Activity →
Reproduce every entry word for word. Drop all pictures from the copy.
-------- Data provided --------
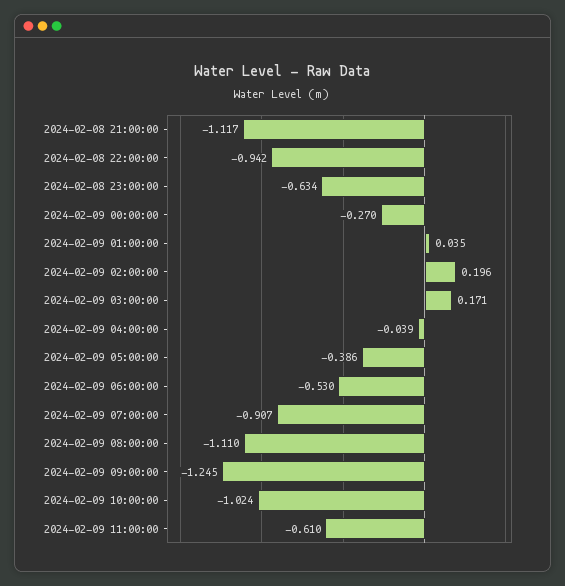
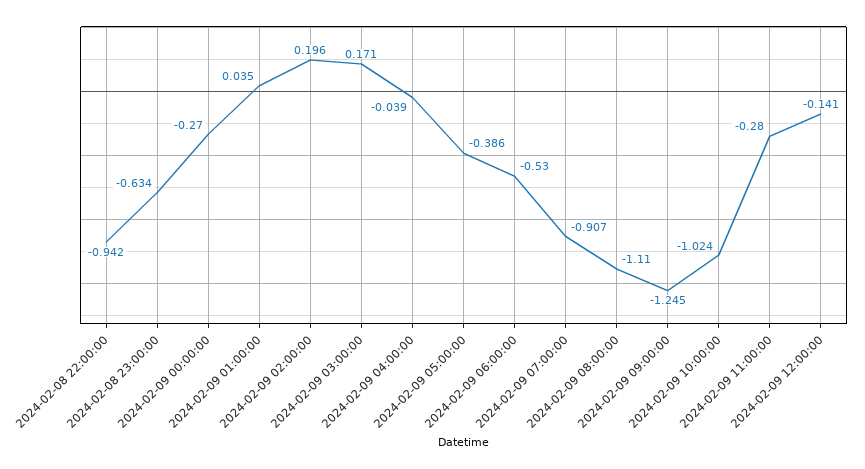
2024-02-08 21:00:00: -1.117 -> none
2024-02-09 11:00:00: -0.61 -> -0.28
2024-02-09 12:00:00: none -> -0.141

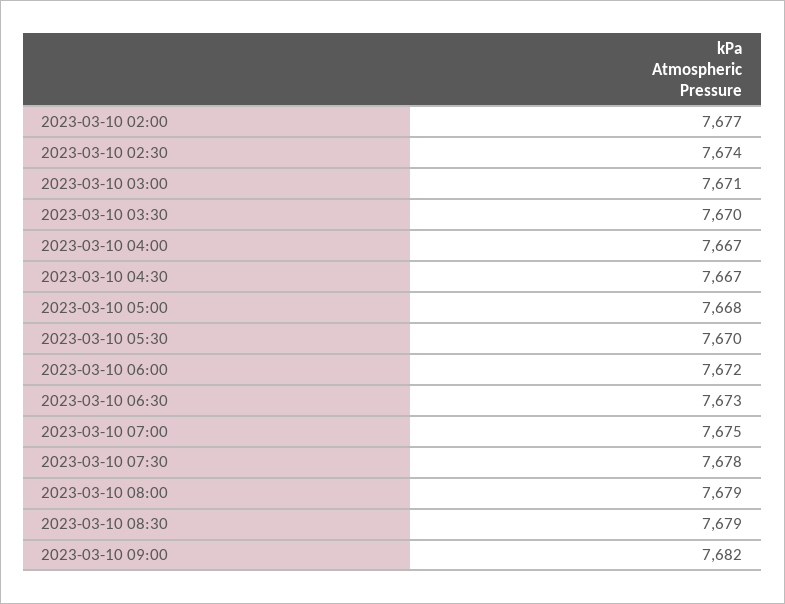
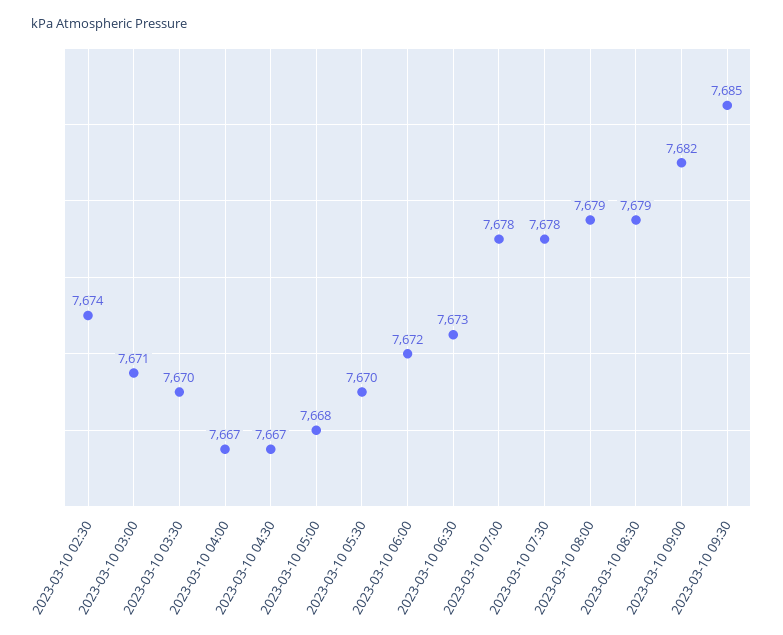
2023-03-10 02:00: 7677 -> none
2023-03-10 07:00: 7675 -> 7678
2023-03-10 09:30: none -> 7685

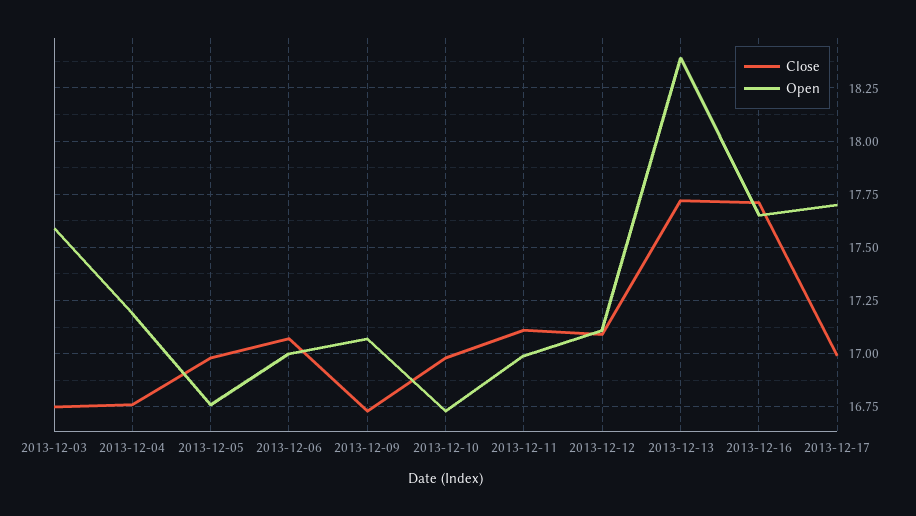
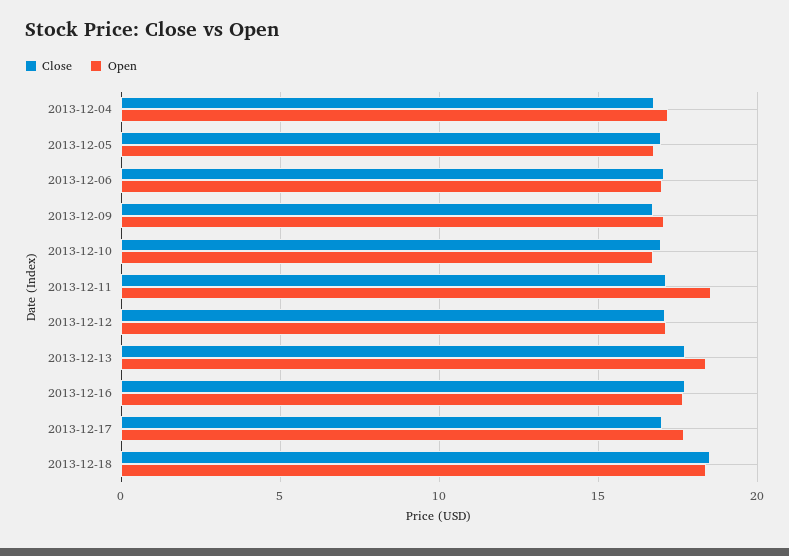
Close, 2013-12-03: 16.75 -> none
Open, 2013-12-03: 17.6 -> none
Open, 2013-12-11: 17 -> 18.5
Close, 2013-12-18: none -> 18.5
Open, 2013-12-18: none -> 18.5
--------
Reply →
2024-02-08 21:00:00: -1.117 -> none
2024-02-09 11:00:00: -0.61 -> -0.28
2024-02-09 12:00:00: none -> -0.141

2023-03-10 02:00: 7677 -> none
2023-03-10 07:00: 7675 -> 7678
2023-03-10 09:30: none -> 7685

Close, 2013-12-03: 16.75 -> none
Open, 2013-12-03: 17.6 -> none
Open, 2013-12-11: 17 -> 18.5
Close, 2013-12-18: none -> 18.5
Open, 2013-12-18: none -> 18.5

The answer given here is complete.